Or smaller. For small logs it is 12.5% of the log size. For larger
logs, it caps at 32MB (8 * (256k << 4)).

> So relative to a given rolling transaction processing an intent chain,
> there's a decent number of full CIL checkpoints that can occur before
> any of those intents need to relog again (if at all), regardless of log
> size.

Your logic is inverted because reservation pressure does not reflect
CIL pressure.  Log space consumption and reservation pressure were
decoupled by the in-memory relogging that the CIL enables, hence
given a specific intent chain, the likely probability is that it
will not span more than a single CIL context. i.e. it will complete
rolling entirely within a single CIL commit.

As the log gets larger and the CIL increases in size, the
probability that an intent chain completes within a single CIL
commit goes up (e.g. 6MB reservation vs 32MB CIL push threshold).
The lighter the load, the more likely it is that a transaction chain
will complete within a single CIL checkpoint, even on small logs.

> Without that logic, we're changing behavior to relog the entire chain in
> every CIL checkpoint. That's a fairly significant change in behavior
> with less predictable breakdown conditions. Do we know how long a single
> chain is going to be?

Yes: the typical worst case chain length is defined by the
transaction reservation log count. That is supposed to cover > %99
of typical log space requirements for that operation.

For any chain that is longer than this, we end up in the slow
regrant path that reserves a unit of log space at a time, and these
are the cases where the transaction must be careful about not
pinning the tail of the log. i.e. long chains are exactly the case
where we want to relog the intents in every new CIL context. This is
no different to the way we relog the inode in -every transaction
roll- whether it is modified or not so that we can guarantee it
doesn't pin the tail of the log when we need to regrant space on
commit....

> Do we know how many CPUs are concurrently
> processing "long chain" operations?

Yes: as many as the grant head reservations will allow. That's
always been the bound maximum transaction concurrency we can
support.

> Do we know whether an external
> workload is causing even more frequent checkpoints than governed by the
> CIL size limit?

Irrelevant, because checkpoint frequency affects the relogging
efficiency of -everything- that running transactions. i.e. the
impact is not isolated to relogging a few small intents, it affects
relogging of all metadata, from AG headers to btree blocks,
directories and inodes. IOWs, the overhead of relogging intents
will be lost in the overhead of completely relogging entire dirty
metadata blocks that the transactions also touch, even though they
may have only newly dirtied a few bytes in each buffer.

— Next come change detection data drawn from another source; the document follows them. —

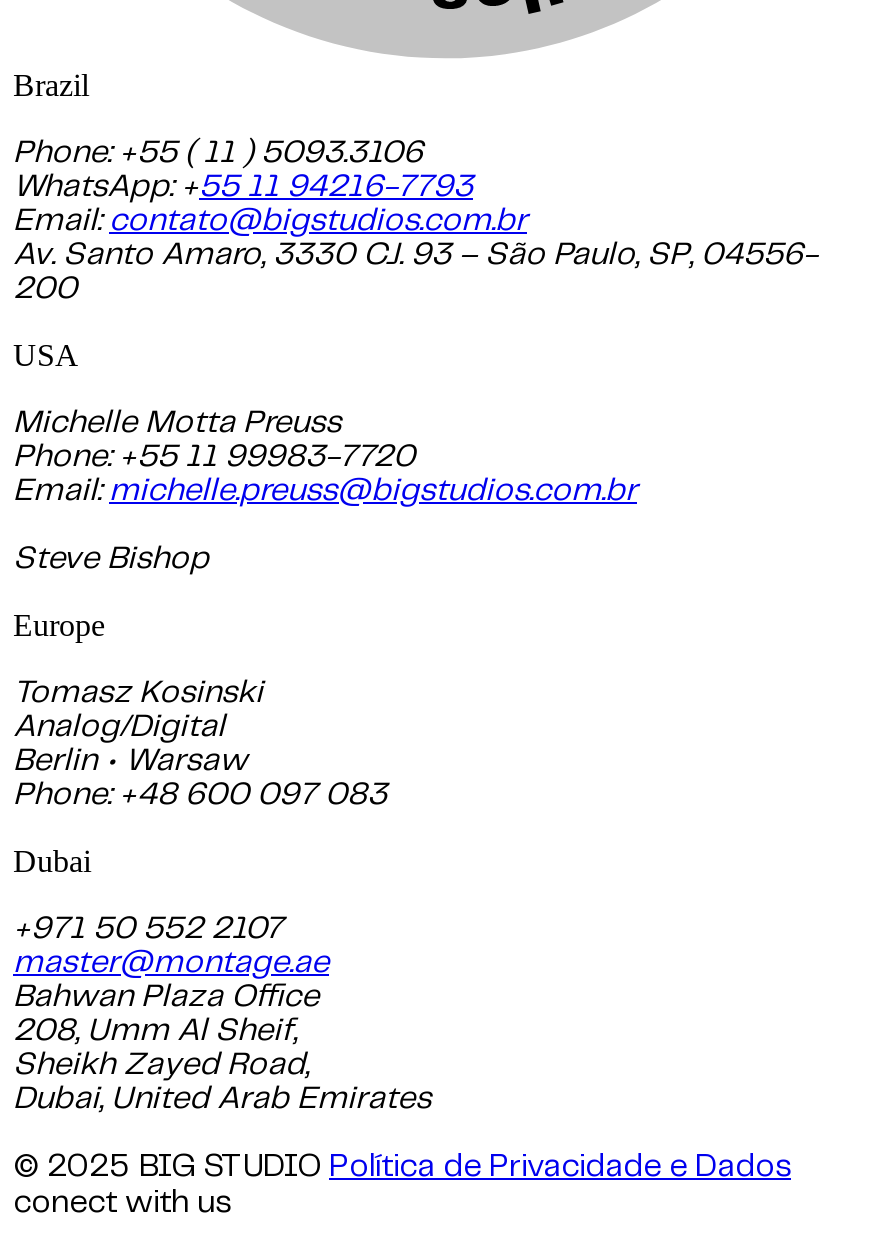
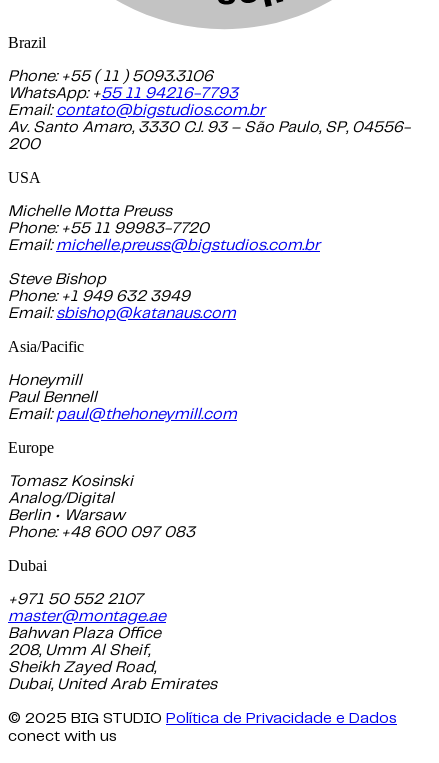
+ Phone: +1 949 632 3949
+ Email: sbishop@katanaus.com
+ Asia/Pacific
+ Honeymill
+ Paul Bennell
+ Email: paul@thehoneymill.com
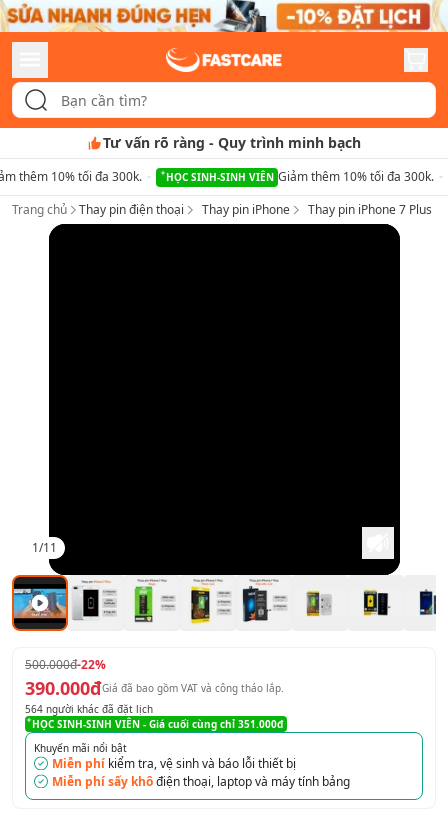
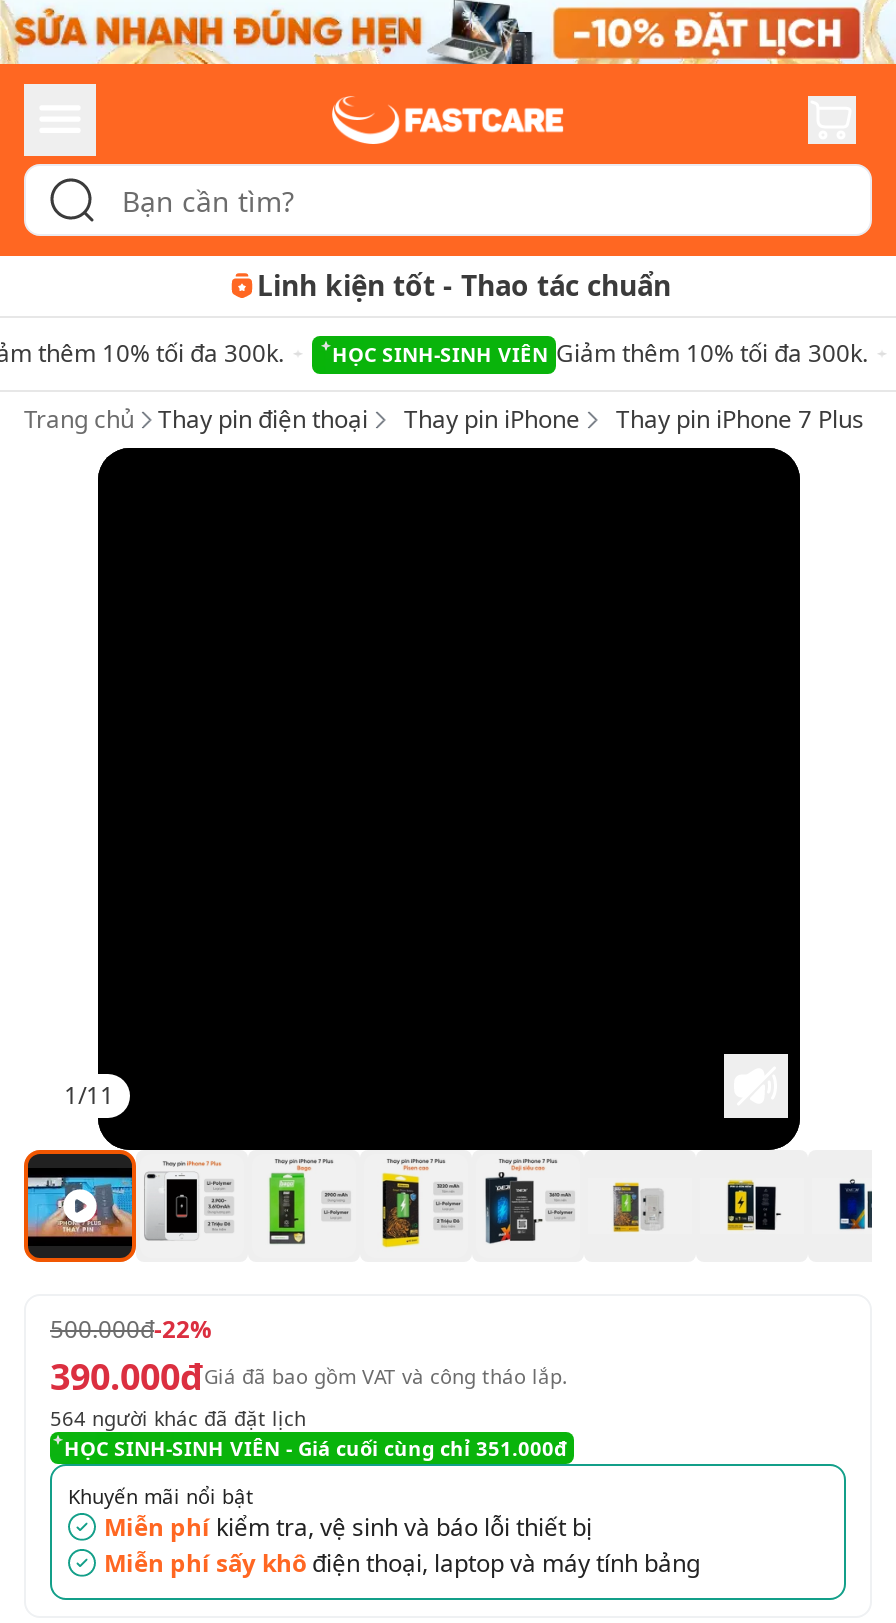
- Tư vấn rõ ràng - Quy trình minh bạch
+ Linh kiện tốt - Thao tác chuẩn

> The examples in the commit logs in this series refer to
> chains of hundreds of intents with hundreds of transaction rolls.

Truncating a file with 10 million extents will roll the transaction
10 million times. Having a long intent chain is no different from a
"don't pin the tail of the log" perspective than truncating a
badly fragmented file. Both need to relog their outstanding items
that could pin the tail of the log as frequently as they commit...

This is a basic principle of permanent transactions: they must
guarantee forwards progress by ensuring they can't pin the tail of
the log at any time. That is, if you hold an item that *may* pin the
tail of the log when you need to regrant log space, you need to move
those items to the head of the log -before- you attempt to regrant
log space. We do not do that with intents, and conditional relogging
doesn't provide that guarantee, either.  Relogging the item once the
item is no longer at the head of the log provides that forwards
progress guarantee.

I don't want to slap a band-aid over the problem in the name of
"performance". Correctness comes first, then if we find a
performance problem we'll address that without breaking correctness.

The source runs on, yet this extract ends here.